Brief Title: Location Initiated Individualized Texts for Adolescent Health (LIITAH)
Sponsor: University of Michigan
Organization:

Study Overview

Official Title: Location Initiated Individualized Texts for Adolescent Health (LIITAH)
Status: COMPLETED
Status Verified Date: 2024-08
Last Known Status: None
Delayed Posting: No
If Stopped, Why?: Not Stopped
Has Expanded Access: False
If Expanded Access, NCT#: N/A
Has Expanded Access, NCT# Status: N/A
Acronym: None
Brief Summary: The goal of this study is to test whether the mobile application (app.) helps adolescents make healthy food choices, decreasing calories purchased from restaurants, fewer number of visits to restaurants, and if it has an impact on their body mass index (BMI). Eligible adolescents will be enrolled in the study along with a parent for approximately 6 weeks.
Detailed Description: Excess weight puts millions of adolescents in the US at risk for weight-related illnesses and premature death and disproportionately impacts Black and Hispanic populations. Black and Hispanic youth are more likely to be exposed to communities with high densities of fast-food restaurants. This project sought to help adolescents make healthy choices in obesogenic settings that are relevant to and have been tested in populations who are at the highest risk for obesity and its associated costs.

Previous research revealed that adolescents welcomed health-related text messages (based on Self Determination Theory and Motivational Interviewing) if they viewed them as personally relevant and if they were received at times when they faced dietary choices. Based on these findings, the following is hypothesized: delivering messages (tailored to users' preferences and values) at a time and place when they are making a dietary choice (e.g., in a restaurant) will positively influence their choices.

Thus, the Health Kick+ App was developed, and it aimed to deliver tailored messages at the point of purchase.

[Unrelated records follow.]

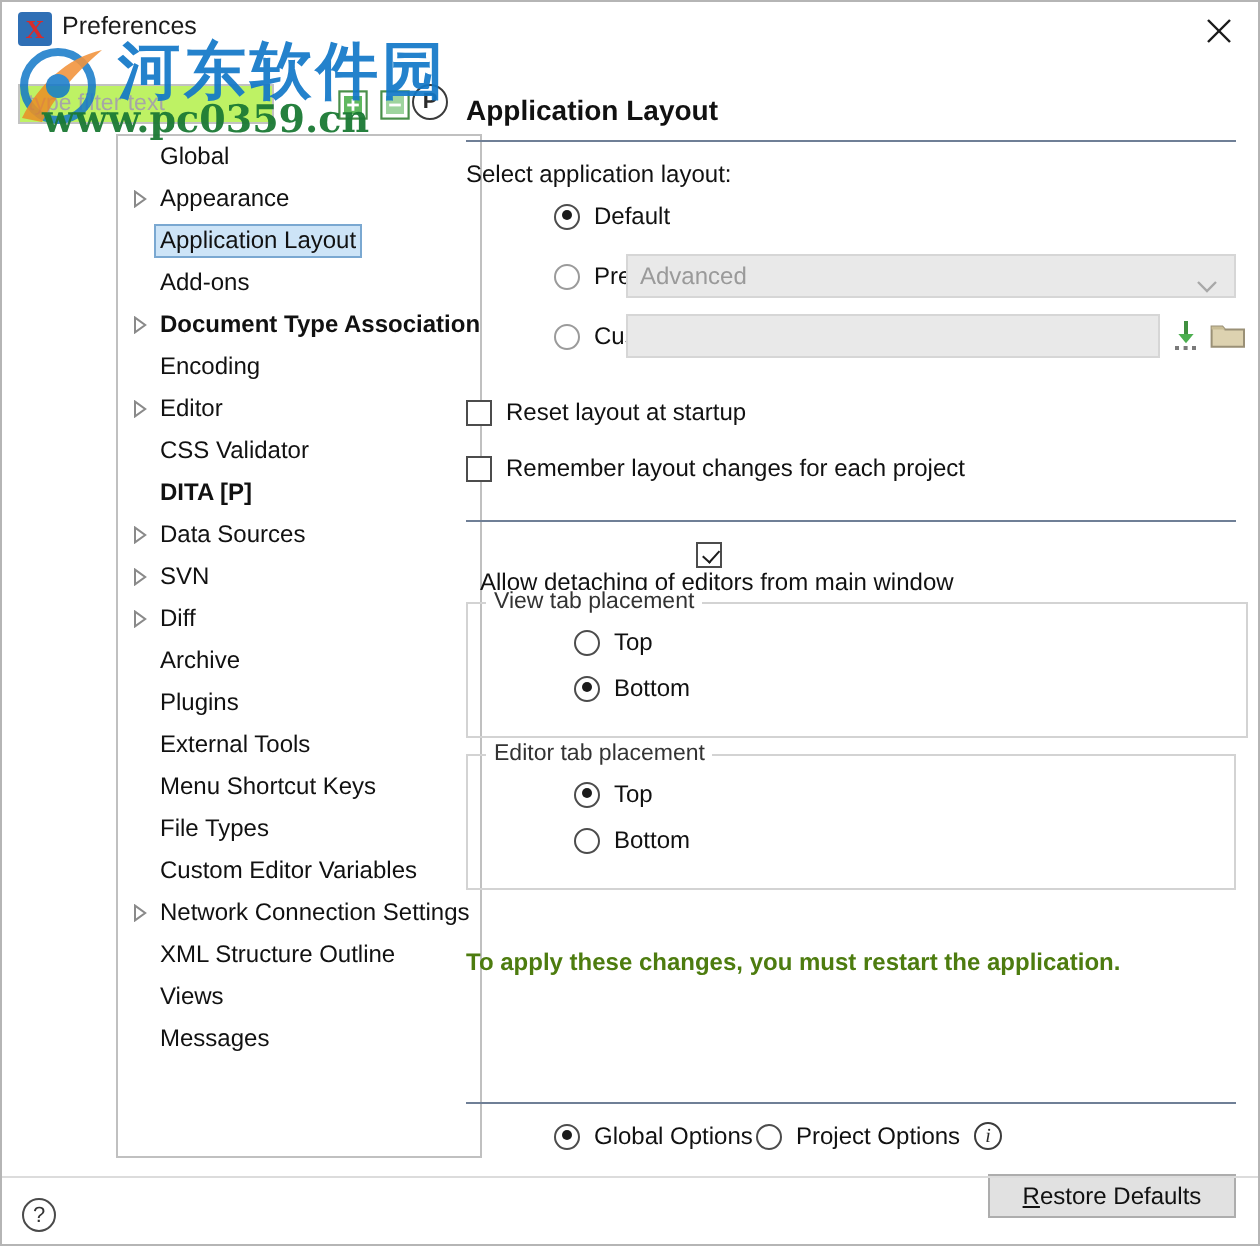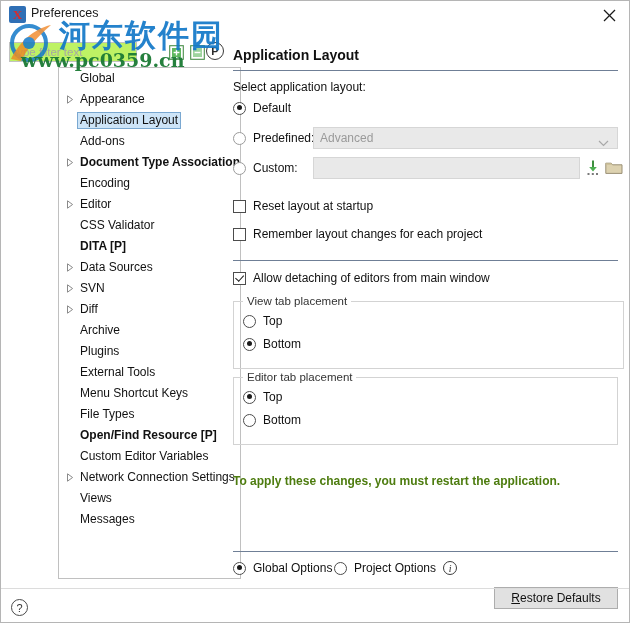--- a/index.html
+++ b/index.html
@@ -167,20 +167,21 @@
     left: 6px; top: 41px;
     font-size: 12px;
     color: #111;
   }
 
   .radio-row {
     position: absolute;
     display: flex;
     align-items: center;
     cursor: pointer;
+    margin-left: 44px;
   }
   .radio {
     width: 13px; height: 13px;
     border-radius: 50%;
     border: 1.3px solid #4c4c4c;
     box-sizing: border-box;
     background: #fff;
     position: relative;
     flex: 0 0 13px;
   }
@@ -533,35 +534,35 @@
         <span class="tree-label">External Tools</span>
       </div>
       <div class="tree-item">
         <span class="tree-arrow"></span>
         <span class="tree-label">Menu Shortcut Keys</span>
       </div>
       <div class="tree-item">
         <span class="tree-arrow"></span>
         <span class="tree-label">File Types</span>
       </div>
-      <div class="tree-item bold">
-        <span class="tree-arrow"></span>
-        <span class="tree-label">Open/Find Resource [P]</span>
-      </div>
       <div class="tree-item">
         <span class="tree-arrow"></span>
         <span class="tree-label">Custom Editor Variables</span>
       </div>
       <div class="tree-item">
         <span class="tree-arrow">
           <svg width="8" height="9" viewBox="0 0 8 9">
             <polygon points="1.5,0.8 6.6,4.5 1.5,8.2" fill="none" stroke="#8a8a8a" stroke-width="1"></polygon>
           </svg>
         </span>
         <span class="tree-label">Network Connection Settings</span>
+      </div>
+      <div class="tree-item">
+        <span class="tree-arrow"></span>
+        <span class="tree-label">XML Structure Outline</span>
       </div>
       <div class="tree-item">
         <span class="tree-arrow"></span>
         <span class="tree-label">Views</span>
       </div>
       <div class="tree-item">
         <span class="tree-arrow"></span>
         <span class="tree-label">Messages</span>
       </div>
     </div>
@@ -617,21 +618,21 @@
       <span class="checkbox"></span>
       <span class="check-label">Reset layout at startup</span>
     </div>
     <div class="check-row" style="left:6px; top:188px;">
       <span class="checkbox"></span>
       <span class="check-label">Remember layout changes for each project</span>
     </div>
 
     <div class="divider" style="left:6px; top:221px; width:385px;"></div>
 
-    <div class="check-row" style="left:6px; top:232px;">
+    <div class="check-row" style="left:6px; top:232px;flex-direction:column;">
       <span class="checkbox checked"></span>
       <span class="check-label">Allow detaching of editors from main window</span>
     </div>
 
     <div class="groupbox" style="left:6px; top:262px; width:391px; height:68px;">
       <span class="groupbox-title">View tab placement</span>
       <div class="radio-row" style="left:9px; top:12px;">
         <span class="radio"></span>
         <span class="radio-label">Top</span>
       </div>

This app identifies when users are in a restaurant, automatically sends culturally relevant messages tailored to user preferences and the menu options at their location with the aim of prompting users to make a healthy choice, and allows users to submit an annotated photo response about their food choice. Participants were recruited as parent/guardian and teen dyads. Teen participants also were allowed to set goals, see progress reports, and receive daily health tips. Parent/guardian participants could communicate with the teen via the app and monitor progress.

This project worked towards enhancing the earlier version of the app developed in the LIITA3H study. The LIITAH study worked towards developing 1) deeper individual tailoring, making the content even more relevant to users from different races/ethnicities; 2) a dyad capability for parents to use the app coordinated with their adolescent; and 3) additional engagement features to remind participants to use the app frequently.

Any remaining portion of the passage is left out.